Extracted records:
═══

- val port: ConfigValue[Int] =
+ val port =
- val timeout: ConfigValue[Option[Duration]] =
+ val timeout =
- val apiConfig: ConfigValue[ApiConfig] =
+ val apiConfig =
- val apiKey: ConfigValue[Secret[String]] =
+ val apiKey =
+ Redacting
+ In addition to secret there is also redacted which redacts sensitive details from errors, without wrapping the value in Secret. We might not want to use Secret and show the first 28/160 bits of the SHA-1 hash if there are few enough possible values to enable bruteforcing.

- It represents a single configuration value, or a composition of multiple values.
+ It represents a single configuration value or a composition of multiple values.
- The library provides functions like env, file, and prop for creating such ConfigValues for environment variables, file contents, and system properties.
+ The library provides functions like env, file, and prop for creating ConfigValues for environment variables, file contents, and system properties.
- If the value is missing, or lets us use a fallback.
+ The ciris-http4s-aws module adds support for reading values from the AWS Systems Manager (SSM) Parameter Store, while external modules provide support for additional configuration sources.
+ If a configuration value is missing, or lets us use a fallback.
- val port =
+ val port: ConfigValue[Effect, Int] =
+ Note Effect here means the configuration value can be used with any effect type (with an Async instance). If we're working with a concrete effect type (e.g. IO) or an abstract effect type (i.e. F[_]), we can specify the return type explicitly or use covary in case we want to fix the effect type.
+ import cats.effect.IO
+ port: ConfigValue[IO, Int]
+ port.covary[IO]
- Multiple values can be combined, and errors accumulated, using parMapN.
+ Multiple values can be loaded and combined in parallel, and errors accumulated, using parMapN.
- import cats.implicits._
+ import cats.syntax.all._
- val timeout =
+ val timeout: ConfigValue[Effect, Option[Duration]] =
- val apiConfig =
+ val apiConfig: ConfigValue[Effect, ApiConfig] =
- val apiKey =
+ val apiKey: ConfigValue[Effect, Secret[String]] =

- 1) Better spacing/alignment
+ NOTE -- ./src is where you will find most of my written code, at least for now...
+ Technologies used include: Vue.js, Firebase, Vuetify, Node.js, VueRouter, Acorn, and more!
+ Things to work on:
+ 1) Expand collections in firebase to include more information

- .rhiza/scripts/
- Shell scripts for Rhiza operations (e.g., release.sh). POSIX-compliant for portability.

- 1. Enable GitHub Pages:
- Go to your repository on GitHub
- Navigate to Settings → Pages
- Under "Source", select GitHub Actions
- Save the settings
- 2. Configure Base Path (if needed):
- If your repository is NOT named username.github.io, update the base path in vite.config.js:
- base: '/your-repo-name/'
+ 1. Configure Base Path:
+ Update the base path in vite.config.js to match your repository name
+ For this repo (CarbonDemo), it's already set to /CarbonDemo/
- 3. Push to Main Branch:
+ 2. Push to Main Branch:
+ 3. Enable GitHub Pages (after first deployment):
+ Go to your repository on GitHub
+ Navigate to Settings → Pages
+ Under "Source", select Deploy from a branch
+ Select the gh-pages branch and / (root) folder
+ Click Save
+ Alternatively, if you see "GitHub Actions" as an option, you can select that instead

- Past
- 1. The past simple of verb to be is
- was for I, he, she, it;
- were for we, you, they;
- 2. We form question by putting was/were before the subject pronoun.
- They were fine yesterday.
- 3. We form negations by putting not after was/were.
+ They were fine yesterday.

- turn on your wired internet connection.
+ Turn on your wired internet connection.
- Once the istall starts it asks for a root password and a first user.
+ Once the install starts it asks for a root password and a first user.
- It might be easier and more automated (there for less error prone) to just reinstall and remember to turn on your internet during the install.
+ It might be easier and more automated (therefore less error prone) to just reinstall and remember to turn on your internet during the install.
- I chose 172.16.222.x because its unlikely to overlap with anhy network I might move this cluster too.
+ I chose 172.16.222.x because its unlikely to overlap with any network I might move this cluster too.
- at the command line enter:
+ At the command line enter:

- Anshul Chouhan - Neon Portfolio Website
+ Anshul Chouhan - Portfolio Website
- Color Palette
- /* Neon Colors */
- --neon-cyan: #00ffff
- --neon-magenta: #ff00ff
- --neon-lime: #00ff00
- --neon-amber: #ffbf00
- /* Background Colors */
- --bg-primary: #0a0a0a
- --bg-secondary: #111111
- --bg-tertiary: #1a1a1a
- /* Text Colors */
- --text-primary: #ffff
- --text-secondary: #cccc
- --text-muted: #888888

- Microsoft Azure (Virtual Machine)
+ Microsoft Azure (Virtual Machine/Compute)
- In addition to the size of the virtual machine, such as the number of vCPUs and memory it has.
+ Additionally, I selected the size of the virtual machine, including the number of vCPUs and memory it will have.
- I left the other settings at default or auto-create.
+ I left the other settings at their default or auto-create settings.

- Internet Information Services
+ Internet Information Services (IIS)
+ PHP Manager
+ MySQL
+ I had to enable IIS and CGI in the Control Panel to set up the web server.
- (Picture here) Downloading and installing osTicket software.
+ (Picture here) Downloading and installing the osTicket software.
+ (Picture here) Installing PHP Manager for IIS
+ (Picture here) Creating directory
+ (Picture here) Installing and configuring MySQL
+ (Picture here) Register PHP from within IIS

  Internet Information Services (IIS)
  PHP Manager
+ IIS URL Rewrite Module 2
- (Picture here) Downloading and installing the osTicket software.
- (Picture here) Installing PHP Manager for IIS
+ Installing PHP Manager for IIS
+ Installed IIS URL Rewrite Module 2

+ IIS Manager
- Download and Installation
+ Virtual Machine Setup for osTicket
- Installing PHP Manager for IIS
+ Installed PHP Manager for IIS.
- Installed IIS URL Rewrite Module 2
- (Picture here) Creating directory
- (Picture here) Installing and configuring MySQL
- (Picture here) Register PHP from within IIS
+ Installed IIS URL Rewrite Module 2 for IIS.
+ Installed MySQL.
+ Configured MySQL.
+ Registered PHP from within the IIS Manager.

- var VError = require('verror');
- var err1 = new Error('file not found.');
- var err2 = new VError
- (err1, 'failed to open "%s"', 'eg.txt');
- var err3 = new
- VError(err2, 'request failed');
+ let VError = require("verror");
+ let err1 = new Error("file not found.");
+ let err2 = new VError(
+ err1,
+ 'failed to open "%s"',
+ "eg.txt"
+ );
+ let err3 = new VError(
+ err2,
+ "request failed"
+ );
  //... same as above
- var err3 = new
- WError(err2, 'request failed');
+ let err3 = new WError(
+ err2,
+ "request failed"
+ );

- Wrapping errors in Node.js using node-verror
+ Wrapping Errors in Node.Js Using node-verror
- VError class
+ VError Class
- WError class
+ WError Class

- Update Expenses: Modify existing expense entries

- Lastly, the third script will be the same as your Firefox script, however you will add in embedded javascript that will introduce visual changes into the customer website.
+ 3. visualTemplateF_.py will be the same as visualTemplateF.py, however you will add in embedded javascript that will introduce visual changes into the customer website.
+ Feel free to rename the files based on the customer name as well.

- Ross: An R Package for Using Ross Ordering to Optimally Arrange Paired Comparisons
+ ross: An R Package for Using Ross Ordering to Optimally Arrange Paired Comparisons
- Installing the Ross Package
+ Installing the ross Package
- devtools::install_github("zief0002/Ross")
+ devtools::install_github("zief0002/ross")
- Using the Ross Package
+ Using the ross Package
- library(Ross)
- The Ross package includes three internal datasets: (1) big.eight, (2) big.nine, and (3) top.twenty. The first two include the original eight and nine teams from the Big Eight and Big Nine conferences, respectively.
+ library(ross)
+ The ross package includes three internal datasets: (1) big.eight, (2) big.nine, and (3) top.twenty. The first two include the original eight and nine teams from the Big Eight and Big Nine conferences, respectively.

═══

→ **Work to complete**: In the records above, how many lines include "Anshul"? Answer with the number alone.

→ **Your solution**: 2